• How to complete this task
Reproduce verbatim the lines of the material below, starting at the line with "row Costo del" and ending at the line with "row order: name ascending -> salary ascending", both inclusive; skip the rest.

• Information
——————————

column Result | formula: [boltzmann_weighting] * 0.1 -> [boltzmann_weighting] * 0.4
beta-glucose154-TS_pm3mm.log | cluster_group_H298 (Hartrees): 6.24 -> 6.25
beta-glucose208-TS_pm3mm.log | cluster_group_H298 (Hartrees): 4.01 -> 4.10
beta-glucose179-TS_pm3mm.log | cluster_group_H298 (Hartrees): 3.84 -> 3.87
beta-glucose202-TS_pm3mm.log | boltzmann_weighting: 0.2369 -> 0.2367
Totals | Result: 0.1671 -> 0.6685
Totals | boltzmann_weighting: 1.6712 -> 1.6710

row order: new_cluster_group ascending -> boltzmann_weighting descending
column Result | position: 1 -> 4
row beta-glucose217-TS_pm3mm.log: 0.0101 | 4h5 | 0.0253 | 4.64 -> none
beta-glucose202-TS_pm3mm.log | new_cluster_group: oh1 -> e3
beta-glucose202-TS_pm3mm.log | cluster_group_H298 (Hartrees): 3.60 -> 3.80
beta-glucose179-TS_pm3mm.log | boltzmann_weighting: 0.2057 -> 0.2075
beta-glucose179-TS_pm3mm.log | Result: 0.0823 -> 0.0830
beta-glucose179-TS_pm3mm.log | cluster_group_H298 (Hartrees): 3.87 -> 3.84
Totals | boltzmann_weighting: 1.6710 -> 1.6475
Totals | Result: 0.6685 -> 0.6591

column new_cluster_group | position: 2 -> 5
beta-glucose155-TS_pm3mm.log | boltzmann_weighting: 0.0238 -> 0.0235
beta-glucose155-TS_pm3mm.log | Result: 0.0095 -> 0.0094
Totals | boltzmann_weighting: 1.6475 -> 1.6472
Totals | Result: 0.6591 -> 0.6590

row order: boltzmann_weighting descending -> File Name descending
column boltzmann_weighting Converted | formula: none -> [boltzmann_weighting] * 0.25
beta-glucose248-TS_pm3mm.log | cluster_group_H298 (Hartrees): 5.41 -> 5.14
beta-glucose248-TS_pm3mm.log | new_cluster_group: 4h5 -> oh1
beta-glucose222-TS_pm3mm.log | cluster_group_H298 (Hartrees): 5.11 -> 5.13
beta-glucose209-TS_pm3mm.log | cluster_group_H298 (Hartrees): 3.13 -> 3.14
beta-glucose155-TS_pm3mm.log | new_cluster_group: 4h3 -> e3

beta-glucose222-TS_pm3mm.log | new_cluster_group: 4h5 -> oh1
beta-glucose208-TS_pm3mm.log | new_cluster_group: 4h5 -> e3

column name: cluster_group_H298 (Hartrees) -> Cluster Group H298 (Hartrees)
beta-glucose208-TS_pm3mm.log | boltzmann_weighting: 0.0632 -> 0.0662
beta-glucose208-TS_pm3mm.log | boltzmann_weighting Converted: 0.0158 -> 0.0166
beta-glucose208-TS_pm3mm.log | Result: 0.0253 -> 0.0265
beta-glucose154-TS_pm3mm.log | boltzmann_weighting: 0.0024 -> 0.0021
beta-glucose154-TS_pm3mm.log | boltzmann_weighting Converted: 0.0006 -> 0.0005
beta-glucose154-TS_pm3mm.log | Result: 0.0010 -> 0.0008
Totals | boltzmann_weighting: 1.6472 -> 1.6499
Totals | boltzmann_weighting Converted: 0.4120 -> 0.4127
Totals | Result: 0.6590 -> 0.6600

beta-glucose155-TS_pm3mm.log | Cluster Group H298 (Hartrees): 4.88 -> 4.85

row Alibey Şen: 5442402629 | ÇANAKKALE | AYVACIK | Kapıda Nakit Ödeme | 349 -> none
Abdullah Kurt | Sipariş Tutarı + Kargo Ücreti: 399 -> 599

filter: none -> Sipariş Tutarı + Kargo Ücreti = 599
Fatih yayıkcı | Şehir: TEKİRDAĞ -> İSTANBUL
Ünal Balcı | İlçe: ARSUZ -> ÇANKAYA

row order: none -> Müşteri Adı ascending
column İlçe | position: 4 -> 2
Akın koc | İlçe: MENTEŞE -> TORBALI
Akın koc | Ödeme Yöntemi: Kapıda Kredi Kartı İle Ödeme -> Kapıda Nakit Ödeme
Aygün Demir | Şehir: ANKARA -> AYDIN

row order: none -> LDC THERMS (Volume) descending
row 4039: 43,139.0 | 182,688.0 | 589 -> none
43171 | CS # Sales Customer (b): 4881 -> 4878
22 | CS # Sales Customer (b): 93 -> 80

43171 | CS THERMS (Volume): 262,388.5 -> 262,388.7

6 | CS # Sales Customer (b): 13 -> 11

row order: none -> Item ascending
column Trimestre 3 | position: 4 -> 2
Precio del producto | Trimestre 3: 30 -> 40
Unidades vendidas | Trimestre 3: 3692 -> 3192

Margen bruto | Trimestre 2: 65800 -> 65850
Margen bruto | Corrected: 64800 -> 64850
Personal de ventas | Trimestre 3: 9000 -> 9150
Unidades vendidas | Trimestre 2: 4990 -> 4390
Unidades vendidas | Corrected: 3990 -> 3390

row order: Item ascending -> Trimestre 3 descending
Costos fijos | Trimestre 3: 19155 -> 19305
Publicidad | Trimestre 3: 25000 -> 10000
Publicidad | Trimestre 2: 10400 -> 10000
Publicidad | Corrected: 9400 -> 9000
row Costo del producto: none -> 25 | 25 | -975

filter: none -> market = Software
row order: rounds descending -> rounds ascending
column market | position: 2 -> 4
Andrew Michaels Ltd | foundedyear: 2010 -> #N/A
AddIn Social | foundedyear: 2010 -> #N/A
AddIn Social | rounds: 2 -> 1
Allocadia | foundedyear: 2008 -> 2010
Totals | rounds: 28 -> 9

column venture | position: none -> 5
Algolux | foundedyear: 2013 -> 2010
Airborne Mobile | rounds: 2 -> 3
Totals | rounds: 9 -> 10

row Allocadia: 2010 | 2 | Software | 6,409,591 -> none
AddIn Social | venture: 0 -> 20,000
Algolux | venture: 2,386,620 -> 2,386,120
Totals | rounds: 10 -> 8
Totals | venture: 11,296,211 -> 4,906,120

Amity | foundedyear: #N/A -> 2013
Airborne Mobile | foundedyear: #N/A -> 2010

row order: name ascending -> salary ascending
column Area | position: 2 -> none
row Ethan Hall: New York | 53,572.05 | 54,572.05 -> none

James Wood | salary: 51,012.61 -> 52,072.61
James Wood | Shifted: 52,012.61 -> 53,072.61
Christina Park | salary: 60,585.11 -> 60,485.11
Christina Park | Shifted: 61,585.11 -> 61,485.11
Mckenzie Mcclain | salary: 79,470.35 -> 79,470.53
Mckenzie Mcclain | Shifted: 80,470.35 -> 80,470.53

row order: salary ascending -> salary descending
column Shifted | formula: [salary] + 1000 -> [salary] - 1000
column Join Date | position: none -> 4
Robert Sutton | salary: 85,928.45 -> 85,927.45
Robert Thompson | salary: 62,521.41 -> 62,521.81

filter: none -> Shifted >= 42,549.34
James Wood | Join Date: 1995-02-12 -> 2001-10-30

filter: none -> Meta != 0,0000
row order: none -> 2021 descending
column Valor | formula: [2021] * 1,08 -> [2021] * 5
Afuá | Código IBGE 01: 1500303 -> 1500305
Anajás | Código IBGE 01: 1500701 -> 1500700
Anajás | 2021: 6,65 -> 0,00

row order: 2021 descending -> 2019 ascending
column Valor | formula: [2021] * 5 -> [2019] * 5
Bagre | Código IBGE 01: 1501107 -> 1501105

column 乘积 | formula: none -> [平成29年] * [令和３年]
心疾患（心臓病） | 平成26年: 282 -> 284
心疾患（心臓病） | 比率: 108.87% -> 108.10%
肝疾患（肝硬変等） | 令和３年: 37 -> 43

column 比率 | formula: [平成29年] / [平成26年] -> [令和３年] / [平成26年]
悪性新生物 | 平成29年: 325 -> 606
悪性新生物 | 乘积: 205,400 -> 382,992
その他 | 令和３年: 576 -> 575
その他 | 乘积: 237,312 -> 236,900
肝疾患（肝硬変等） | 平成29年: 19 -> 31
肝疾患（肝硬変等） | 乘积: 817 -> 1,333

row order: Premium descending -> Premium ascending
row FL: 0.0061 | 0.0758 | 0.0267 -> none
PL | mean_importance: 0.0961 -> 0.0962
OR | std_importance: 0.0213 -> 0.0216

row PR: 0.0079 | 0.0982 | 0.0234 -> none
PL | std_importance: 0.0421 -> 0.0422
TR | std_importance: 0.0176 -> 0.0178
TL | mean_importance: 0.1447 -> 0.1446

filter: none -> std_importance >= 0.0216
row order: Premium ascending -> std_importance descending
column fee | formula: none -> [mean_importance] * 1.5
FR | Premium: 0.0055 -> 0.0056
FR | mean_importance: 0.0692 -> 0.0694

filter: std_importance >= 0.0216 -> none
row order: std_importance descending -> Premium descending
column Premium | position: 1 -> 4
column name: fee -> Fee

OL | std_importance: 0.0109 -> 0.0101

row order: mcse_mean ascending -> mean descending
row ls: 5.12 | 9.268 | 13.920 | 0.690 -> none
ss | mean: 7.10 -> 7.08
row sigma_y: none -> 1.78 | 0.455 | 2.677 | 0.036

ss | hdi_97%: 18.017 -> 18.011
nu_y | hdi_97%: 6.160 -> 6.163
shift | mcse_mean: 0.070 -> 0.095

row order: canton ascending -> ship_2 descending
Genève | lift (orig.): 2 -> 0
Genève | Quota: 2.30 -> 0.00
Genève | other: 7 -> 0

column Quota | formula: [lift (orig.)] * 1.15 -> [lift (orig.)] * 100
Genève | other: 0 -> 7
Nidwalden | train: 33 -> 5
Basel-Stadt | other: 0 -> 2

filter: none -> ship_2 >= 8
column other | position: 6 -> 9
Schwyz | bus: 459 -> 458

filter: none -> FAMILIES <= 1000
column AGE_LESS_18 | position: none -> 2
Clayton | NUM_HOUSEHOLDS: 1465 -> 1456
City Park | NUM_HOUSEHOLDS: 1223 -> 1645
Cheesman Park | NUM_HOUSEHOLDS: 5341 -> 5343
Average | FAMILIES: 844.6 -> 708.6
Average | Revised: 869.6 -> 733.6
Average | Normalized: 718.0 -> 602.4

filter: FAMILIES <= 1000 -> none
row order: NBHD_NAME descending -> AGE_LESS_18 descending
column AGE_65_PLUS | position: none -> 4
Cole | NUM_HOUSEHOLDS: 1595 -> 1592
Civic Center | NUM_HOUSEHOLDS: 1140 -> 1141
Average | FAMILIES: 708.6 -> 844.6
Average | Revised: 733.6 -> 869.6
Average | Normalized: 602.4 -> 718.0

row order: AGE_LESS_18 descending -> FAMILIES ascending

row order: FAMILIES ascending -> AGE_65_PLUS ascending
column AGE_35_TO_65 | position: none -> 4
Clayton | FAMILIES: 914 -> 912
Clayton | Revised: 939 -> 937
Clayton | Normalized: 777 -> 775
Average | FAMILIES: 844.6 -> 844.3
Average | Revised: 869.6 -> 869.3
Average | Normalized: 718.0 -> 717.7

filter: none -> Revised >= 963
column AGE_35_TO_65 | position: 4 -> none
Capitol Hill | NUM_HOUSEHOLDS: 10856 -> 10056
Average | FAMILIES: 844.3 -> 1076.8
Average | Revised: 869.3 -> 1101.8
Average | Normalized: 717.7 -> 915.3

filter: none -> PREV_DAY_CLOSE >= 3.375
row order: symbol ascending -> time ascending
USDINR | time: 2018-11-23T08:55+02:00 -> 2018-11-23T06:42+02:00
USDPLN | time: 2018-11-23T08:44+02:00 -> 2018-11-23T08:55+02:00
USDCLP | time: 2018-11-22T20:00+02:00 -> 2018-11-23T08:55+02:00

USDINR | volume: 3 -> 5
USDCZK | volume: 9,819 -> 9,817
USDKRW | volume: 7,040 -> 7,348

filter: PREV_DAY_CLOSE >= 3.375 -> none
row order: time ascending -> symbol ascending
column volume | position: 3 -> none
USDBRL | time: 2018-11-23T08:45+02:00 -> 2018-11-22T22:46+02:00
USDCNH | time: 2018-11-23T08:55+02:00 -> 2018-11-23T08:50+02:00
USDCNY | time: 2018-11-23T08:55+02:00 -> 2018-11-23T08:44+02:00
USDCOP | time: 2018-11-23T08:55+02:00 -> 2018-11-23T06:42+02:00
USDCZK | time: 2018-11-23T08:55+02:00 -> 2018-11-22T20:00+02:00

——————————

• Answer to this task
row Costo del producto: none -> 25 | 25 | -975

filter: none -> market = Software
row order: rounds descending -> rounds ascending
column market | position: 2 -> 4
Andrew Michaels Ltd | foundedyear: 2010 -> #N/A
AddIn Social | foundedyear: 2010 -> #N/A
AddIn Social | rounds: 2 -> 1
Allocadia | foundedyear: 2008 -> 2010
Totals | rounds: 28 -> 9

column venture | position: none -> 5
Algolux | foundedyear: 2013 -> 2010
Airborne Mobile | rounds: 2 -> 3
Totals | rounds: 9 -> 10

row Allocadia: 2010 | 2 | Software | 6,409,591 -> none
AddIn Social | venture: 0 -> 20,000
Algolux | venture: 2,386,620 -> 2,386,120
Totals | rounds: 10 -> 8
Totals | venture: 11,296,211 -> 4,906,120

Amity | foundedyear: #N/A -> 2013
Airborne Mobile | foundedyear: #N/A -> 2010

row order: name ascending -> salary ascending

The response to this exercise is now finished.